* Problem description
All entries below must be retyped exactly, though pictures are to be skipped.

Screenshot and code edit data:
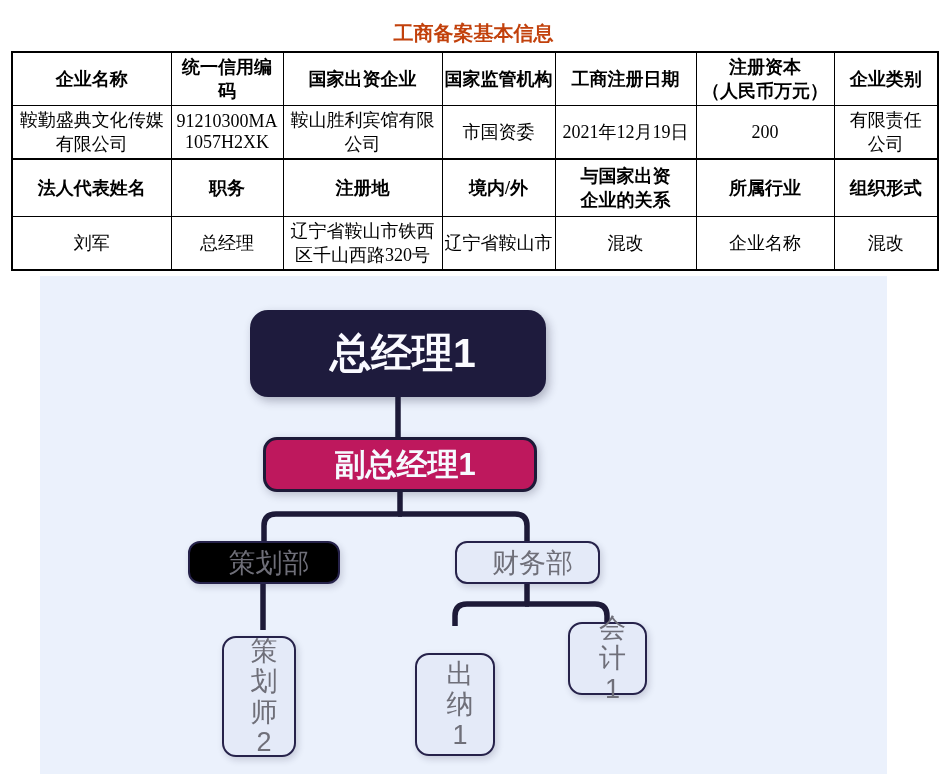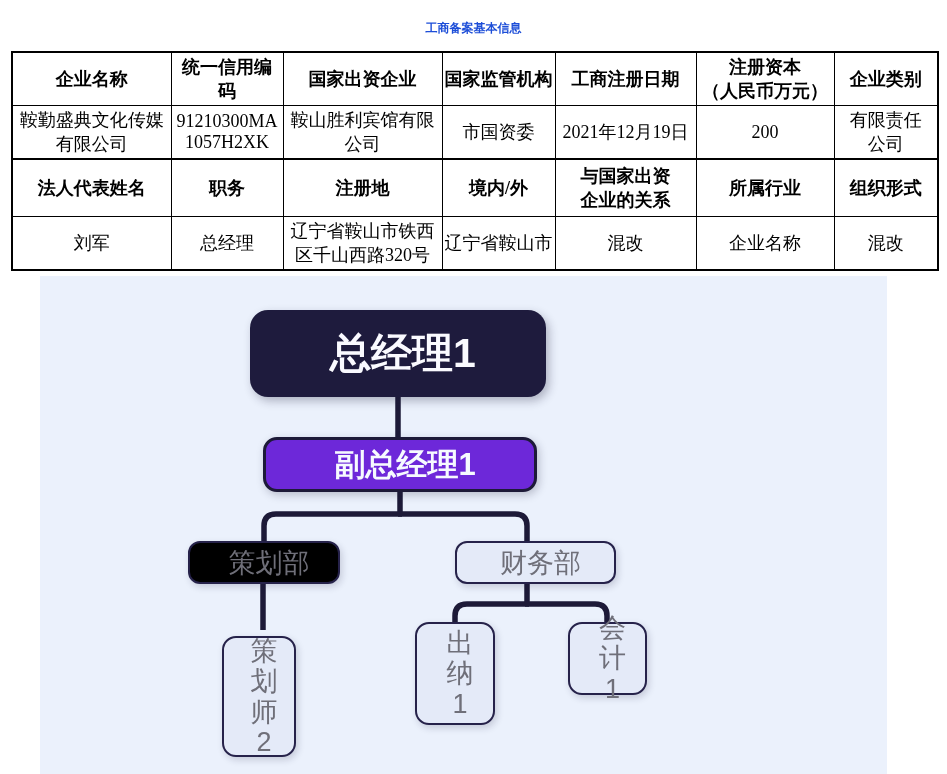--- a/index.html
+++ b/index.html
@@ -7,7 +7,7 @@
   .page{position:relative;width:947px;height:774px;background:#ffffff;overflow:hidden;
         font-family:"Liberation Serif","DejaVu Serif",serif;}
   .doc-title{position:absolute;top:20px;left:0;width:947px;text-align:center;
-             font-size:12px;font-weight:bold;color:#1d4ed8;}
+             font-size:20px;font-weight:bold;color:#c2410c;}
   table.reg{position:absolute;left:11px;top:51px;width:926px;border-collapse:collapse;
             table-layout:fixed;border:2px solid #000;}
   table.reg th,table.reg td{border:1px solid #000;text-align:center;vertical-align:middle;

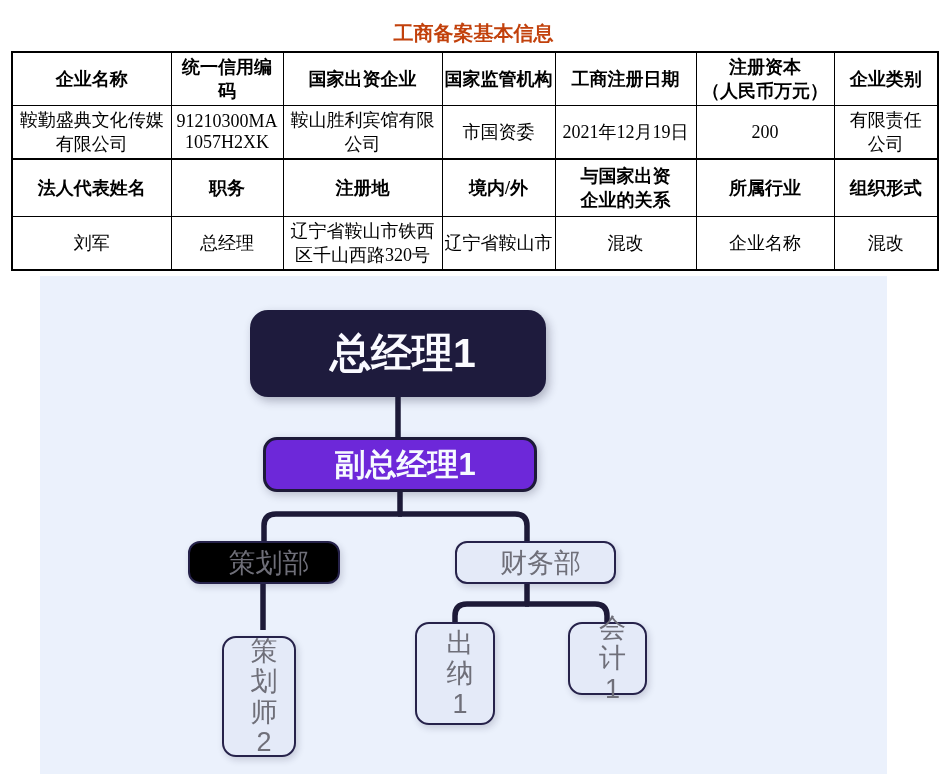--- a/index.html
+++ b/index.html
@@ -115,7 +115,7 @@
       <span>总经理1</span>
     </div>
 
-    <div class="node node-dgm" style="background-color: #6d28d9;">
+    <div class="node node-dgm" style="background-color: #be185d;">
       <span>副总经理1</span>
     </div>
 

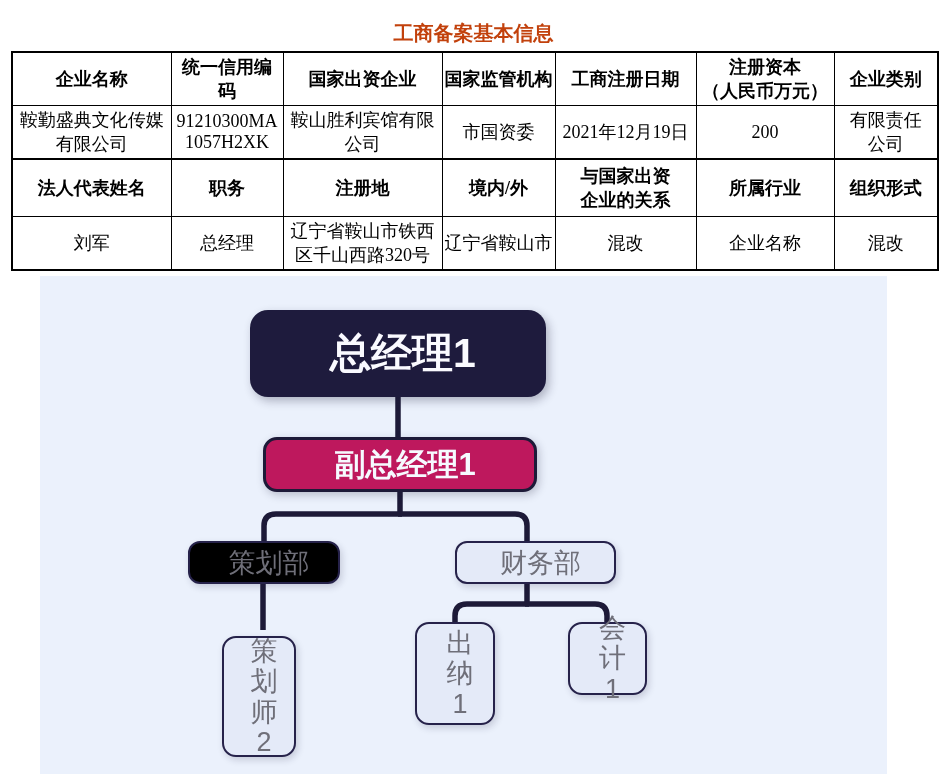--- a/index.html
+++ b/index.html
@@ -32,7 +32,7 @@
   .node-dept{border-radius:12px;background:#E4EAF8;border:2.5px solid #26224A;
         color:#6F6F79;font-size:27px;box-shadow:2px 3px 7px rgba(30,30,60,0.18);}
   .node-planning{left:148px;top:265px;width:152px;height:43px;}
-  .node-finance{left:415px;top:265px;width:161px;height:43px;}
+  .node-finance{left:415px;top:265px;width:145px;height:43px;}
   .node-leaf{border-radius:14px;background:#E4EAF8;border:2.5px solid #26224A;
         color:#6F6F79;font-size:27px;box-shadow:2px 3px 7px rgba(30,30,60,0.18);}
   .node-planner{left:182px;top:360px;width:74px;height:121px;}

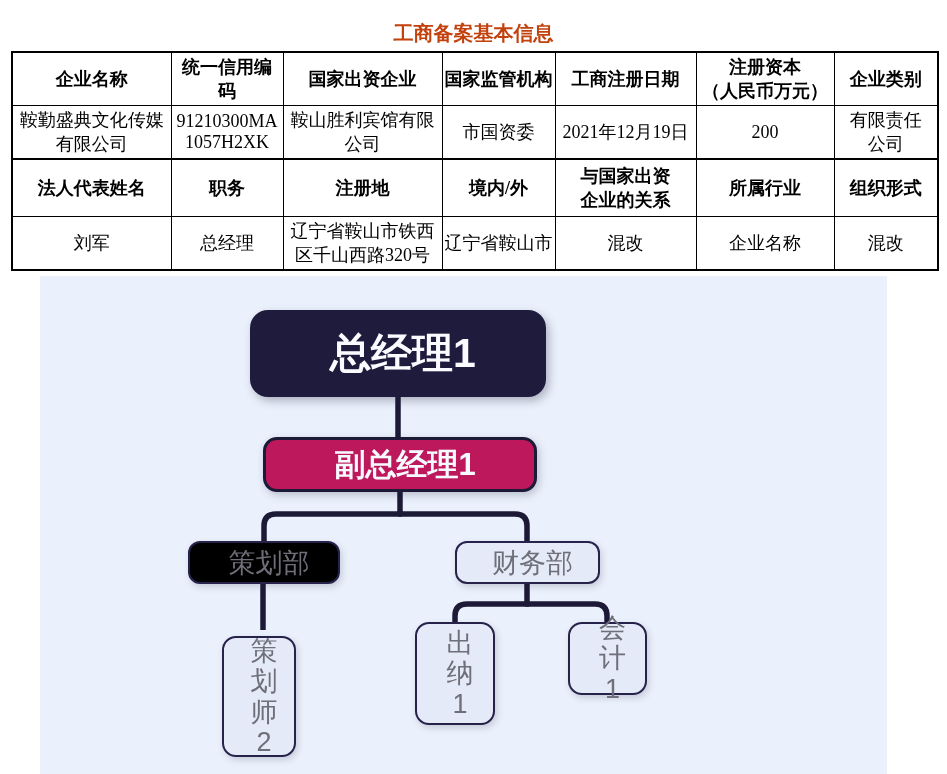--- a/index.html
+++ b/index.html
@@ -131,7 +131,7 @@
       <span class="vtext">策划师2</span>
     </div>
 
-    <div class="node node-leaf node-cashier" style="background-color: rgb(228, 234, 248);">
+    <div class="node node-leaf node-cashier" style="background-color: rgb(228, 234, 248); margin-top: 31px;">
       <span class="vtext">出纳1</span>
     </div>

* Task result
--- a/index.html
+++ b/index.html
@@ -7,7 +7,7 @@
   .page{position:relative;width:947px;height:774px;background:#ffffff;overflow:hidden;
         font-family:"Liberation Serif","DejaVu Serif",serif;}
   .doc-title{position:absolute;top:20px;left:0;width:947px;text-align:center;
-             font-size:12px;font-weight:bold;color:#1d4ed8;}
+             font-size:20px;font-weight:bold;color:#c2410c;}
   table.reg{position:absolute;left:11px;top:51px;width:926px;border-collapse:collapse;
             table-layout:fixed;border:2px solid #000;}
   table.reg th,table.reg td{border:1px solid #000;text-align:center;vertical-align:middle;

--- a/index.html
+++ b/index.html
@@ -115,7 +115,7 @@
       <span>总经理1</span>
     </div>
 
-    <div class="node node-dgm" style="background-color: #6d28d9;">
+    <div class="node node-dgm" style="background-color: #be185d;">
       <span>副总经理1</span>
     </div>
 

--- a/index.html
+++ b/index.html
@@ -32,7 +32,7 @@
   .node-dept{border-radius:12px;background:#E4EAF8;border:2.5px solid #26224A;
         color:#6F6F79;font-size:27px;box-shadow:2px 3px 7px rgba(30,30,60,0.18);}
   .node-planning{left:148px;top:265px;width:152px;height:43px;}
-  .node-finance{left:415px;top:265px;width:161px;height:43px;}
+  .node-finance{left:415px;top:265px;width:145px;height:43px;}
   .node-leaf{border-radius:14px;background:#E4EAF8;border:2.5px solid #26224A;
         color:#6F6F79;font-size:27px;box-shadow:2px 3px 7px rgba(30,30,60,0.18);}
   .node-planner{left:182px;top:360px;width:74px;height:121px;}

--- a/index.html
+++ b/index.html
@@ -131,7 +131,7 @@
       <span class="vtext">策划师2</span>
     </div>
 
-    <div class="node node-leaf node-cashier" style="background-color: rgb(228, 234, 248);">
+    <div class="node node-leaf node-cashier" style="background-color: rgb(228, 234, 248); margin-top: 31px;">
       <span class="vtext">出纳1</span>
     </div>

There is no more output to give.